Для пущей убедительности распахиваю дверь перед ним, а сама отхожу на безопасное расстояние.
Короткий прощальный взгляд глаза в глаза. Острая безысходность, вгрызающаяся в плоть своими смертельными зубами. Сгущающееся напряжение, неимоверная тяжесть. Я не выдерживаю. Опускаю веки и отворачиваюсь.
Слышу, как гулким эхом отдаются его удаляющиеся шаги по лестничной площадке. Нахожу в себе силы запереться на все замки и кое-как доползти до постели, тут же рухнув на неё. Мия бесшумно дышит на своей детской кровати в двух метрах от меня. Такая похожая на своего отца…

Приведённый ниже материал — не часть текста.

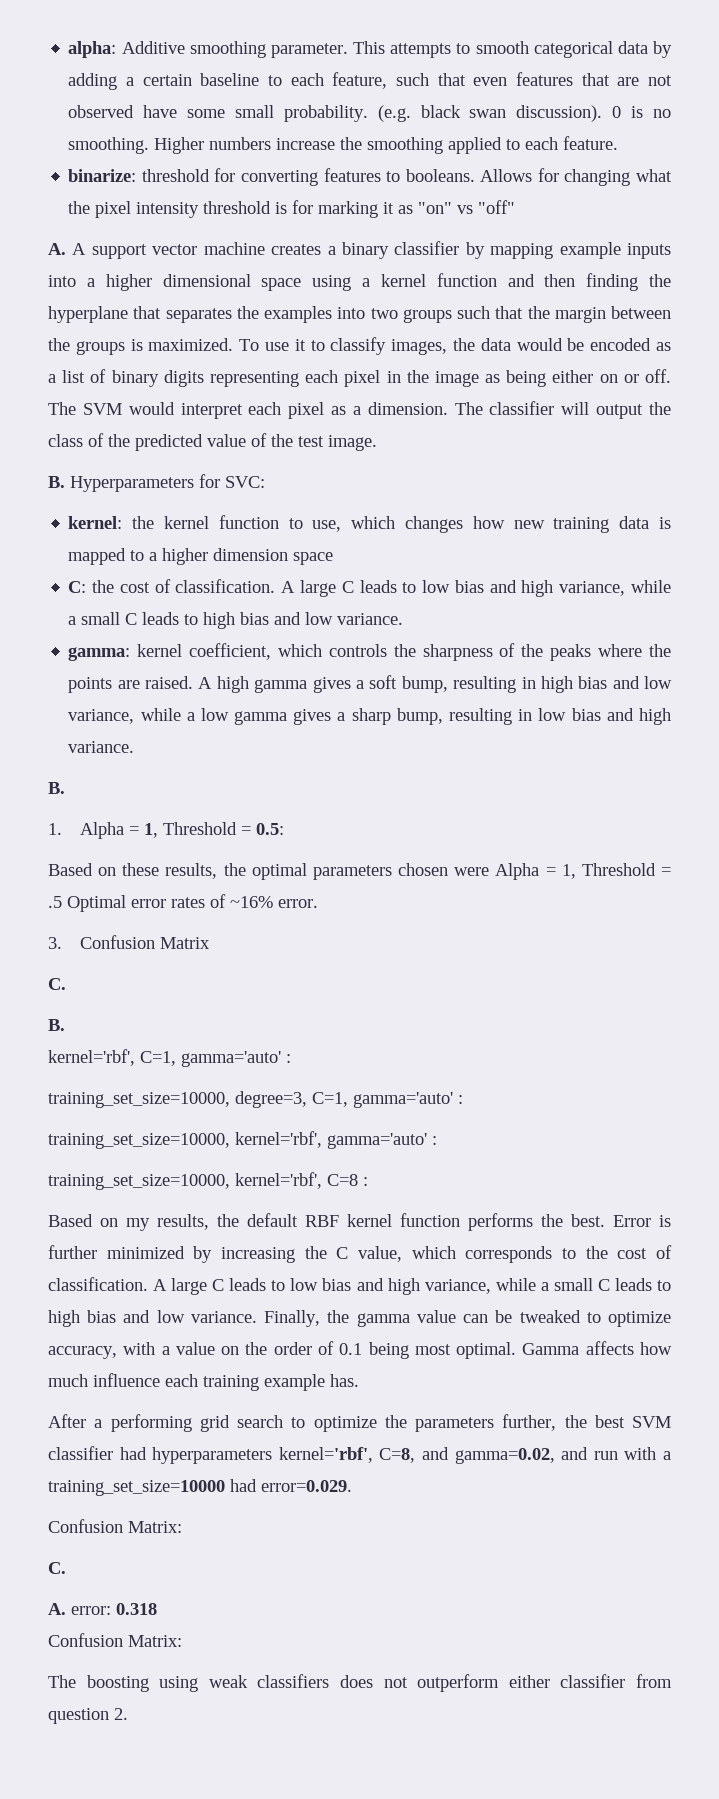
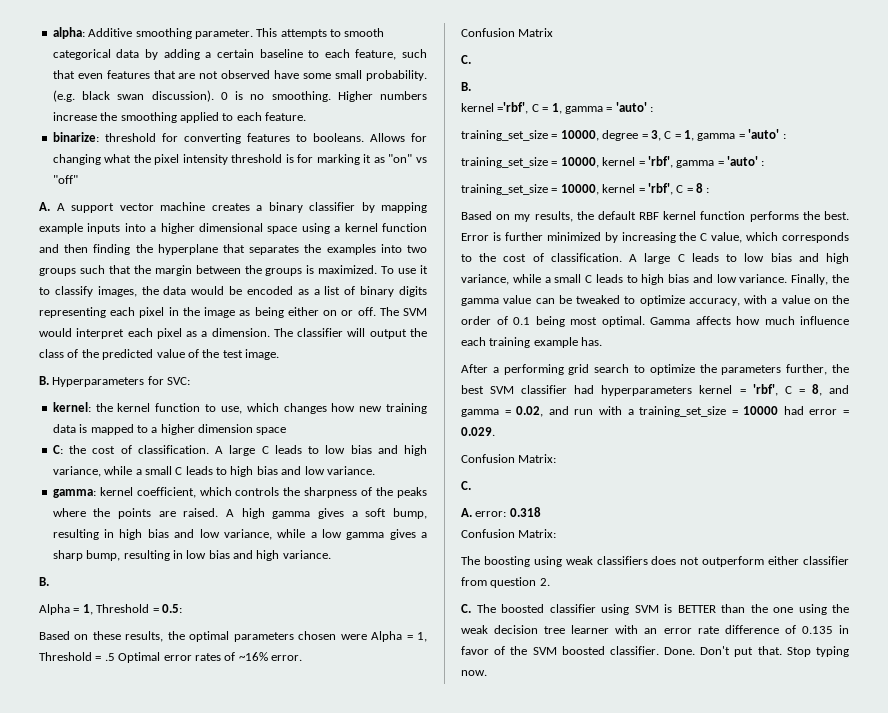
[48,823,62,835] 1. -> (49, 581) none
[48,937,62,949] 3. -> (302, 658) none
[48,1049,291,1067] [48,1091,463,1108] [48,1131,437,1149] [48,1172,358,1190] kernel='rbf', C=1, gamma='auto' : // training_set_size=10000, degree=3, C=1, gamma='auto' : // training_set_size=10000, kernel='rbf', gamma='auto' : // training_set_size=10000, kernel='rbf', C=8 -> [461,102,653,114] [461,129,786,141] [461,156,765,168] [461,183,703,195] kernel ='rbf', C = 1, gamma = 'auto' : // training_set_size = 10000, degree = 3, C = 1, gamma = 'auto' : // training_set_size = 10000, kernel = 'rbf', gamma = 'auto' : // training_set_size = 10000, kernel = 'rbf', C = 8
[278,1447,672,1464] [48,1479,352,1496] kernel='rbf', C=8, and gamma=0.02, and run with a training_set_size=10000 had error=0.029. -> [699,384,849,396] [461,406,849,417] [461,427,495,436] kernel = 'rbf', C = 8, and gamma = 0.02, and run with a training_set_size = 10000 had error = 0.029.
(128, 1714) none -> [461,604,849,615] [461,625,849,634] [461,646,849,657] [461,670,487,676] // C. The boosted classifier using SVM is BETTER than the one using the weak decision tree learner with an error rate difference of 0.135 in favor of the SVM boosted classifier. Done. Don't put that. Stop typing now.

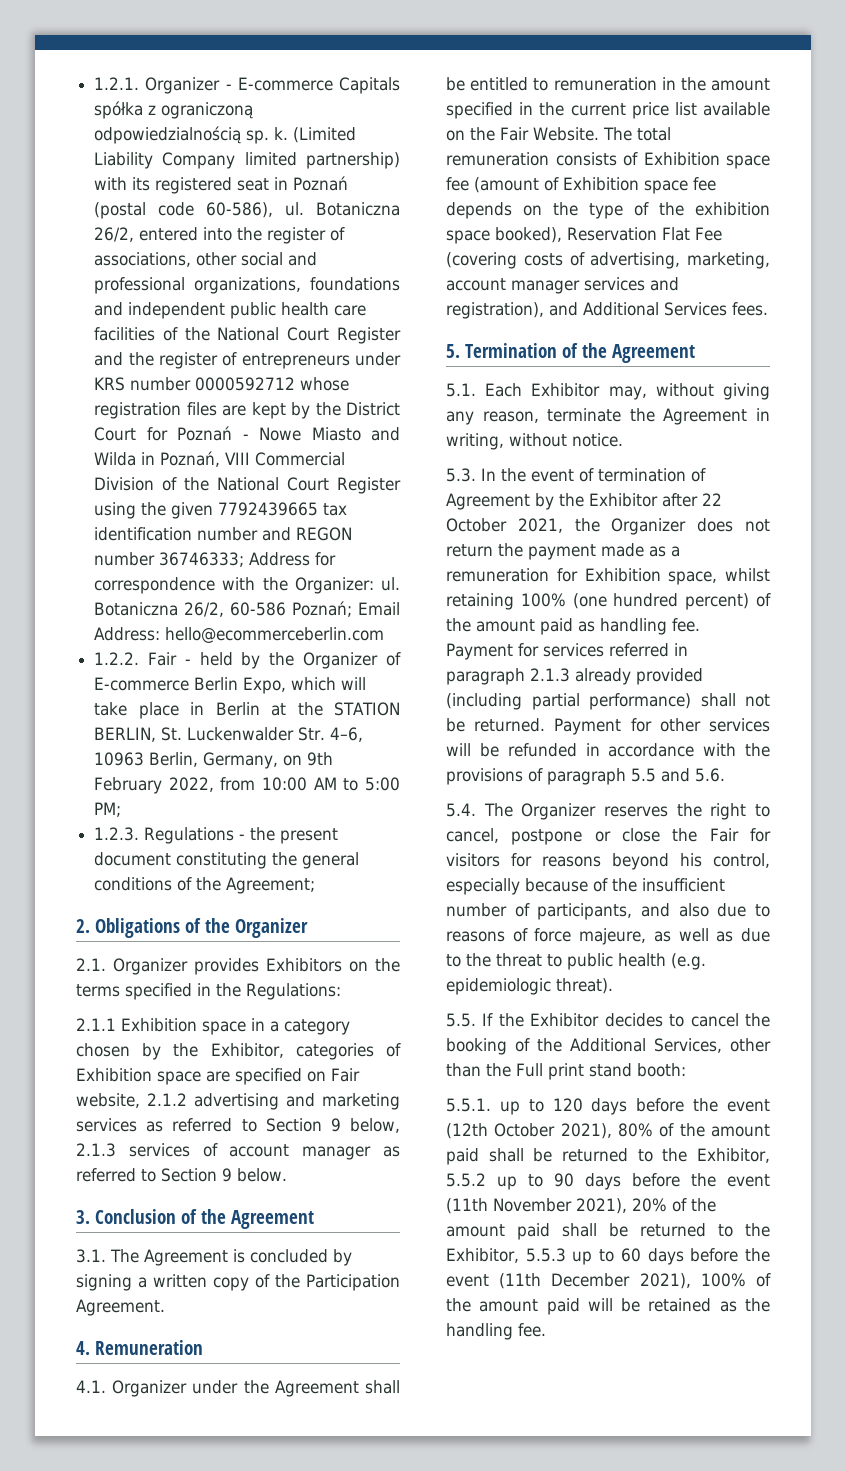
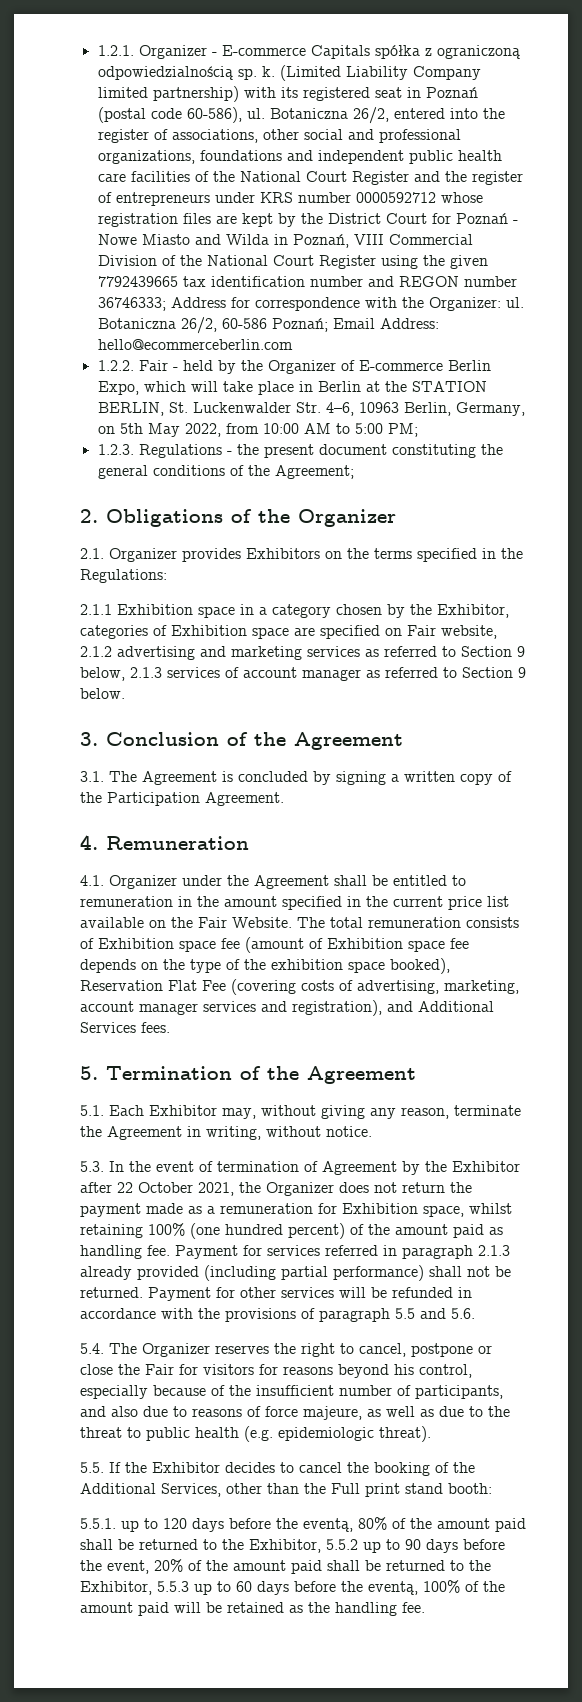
[307,752,334,766] [94,777,163,794] 9th February -> [119,423,180,437] 5th May
[727,1099,770,1112] [446,1123,612,1139] event (12th October 2021), -> [303,1518,353,1532] eventą,
[727,1174,770,1187] [446,1198,627,1214] event (11th November 2021), -> [107,1560,149,1574] event,
[446,1273,691,1289] event (11th December 2021), -> [368,1581,418,1595] eventą,

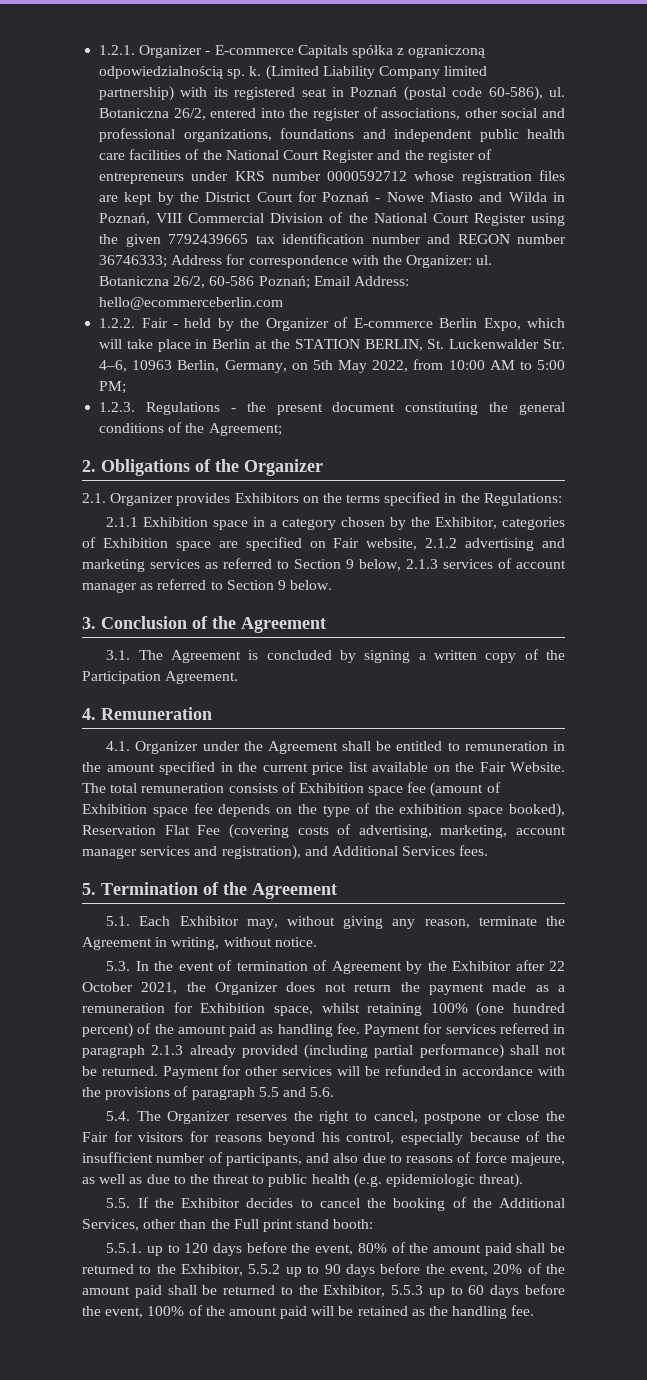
[303,1518,353,1532] eventą, -> [315,1244,354,1255] event,
[368,1581,418,1595] eventą, -> [105,1307,144,1318] event,

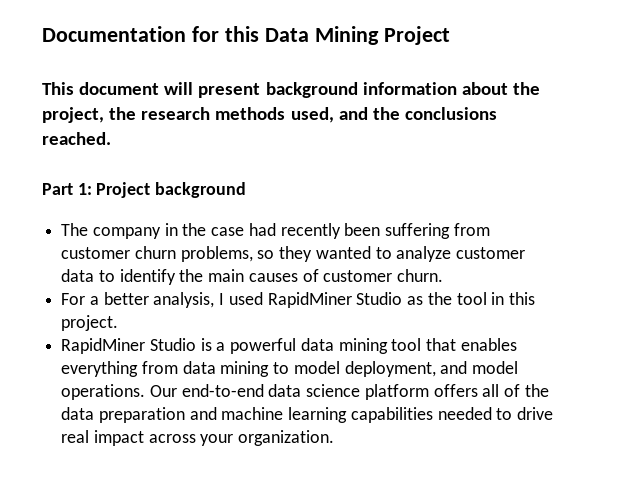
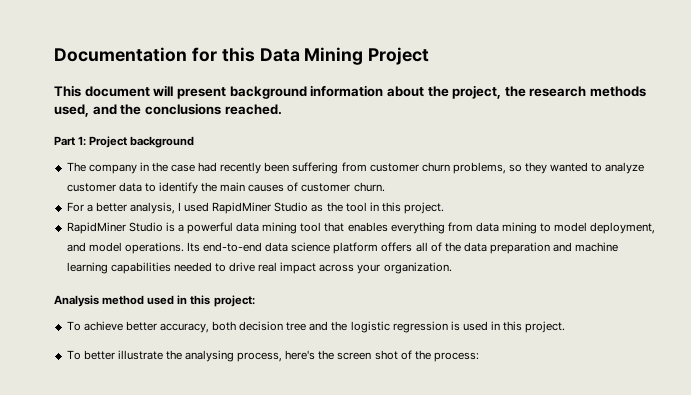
[149,385,177,397] Our -> [186,242,200,252] Its
(335, 438) none -> [54,295,255,307] [66,321,566,333] [66,350,479,362] // Analysis method used in this project: // To achieve better accuracy, both decision tree and the logistic regression is used in this project. // To better illustrate the analysing process, here's the screen shot of the process:

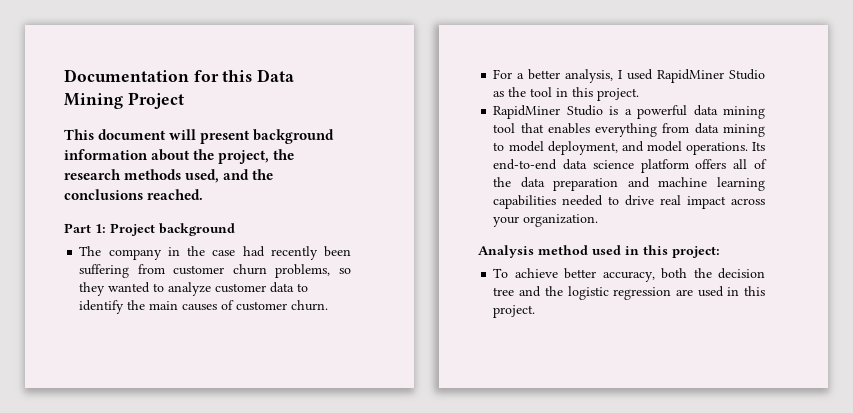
(237, 326) none -> [693,268,712,278] the
[450,321,460,331] is -> [675,289,693,296] are
[66,350,479,362] // To better illustrate the analysing process, here's the screen shot of the process: -> (536, 311) none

Моего мучителя, похитителя, насильника…
К которому я испытываю нечто необъяснимое.
Ну, привет, что ли, мой стокгольмский синдром…
Глава 23
Гузель снимает мерки, ей кажется, я с прошлого раза похудела. Ее посетила мысль вновь сделать нам с Мией одинаковые платья, а после новости о том, что Дима организовал нечто грандиозное за городом, куда съедется огромное количество народу, и вовсе загорелась энтузиазмом сотворить нечто особенное.
Признаться, мне было все равно. Точнее, не до того. Я уже неделю пребывала в немом коконе, почти не говорила, не контактировала, не жила. Все делала механически – работа, дом, даже дочь.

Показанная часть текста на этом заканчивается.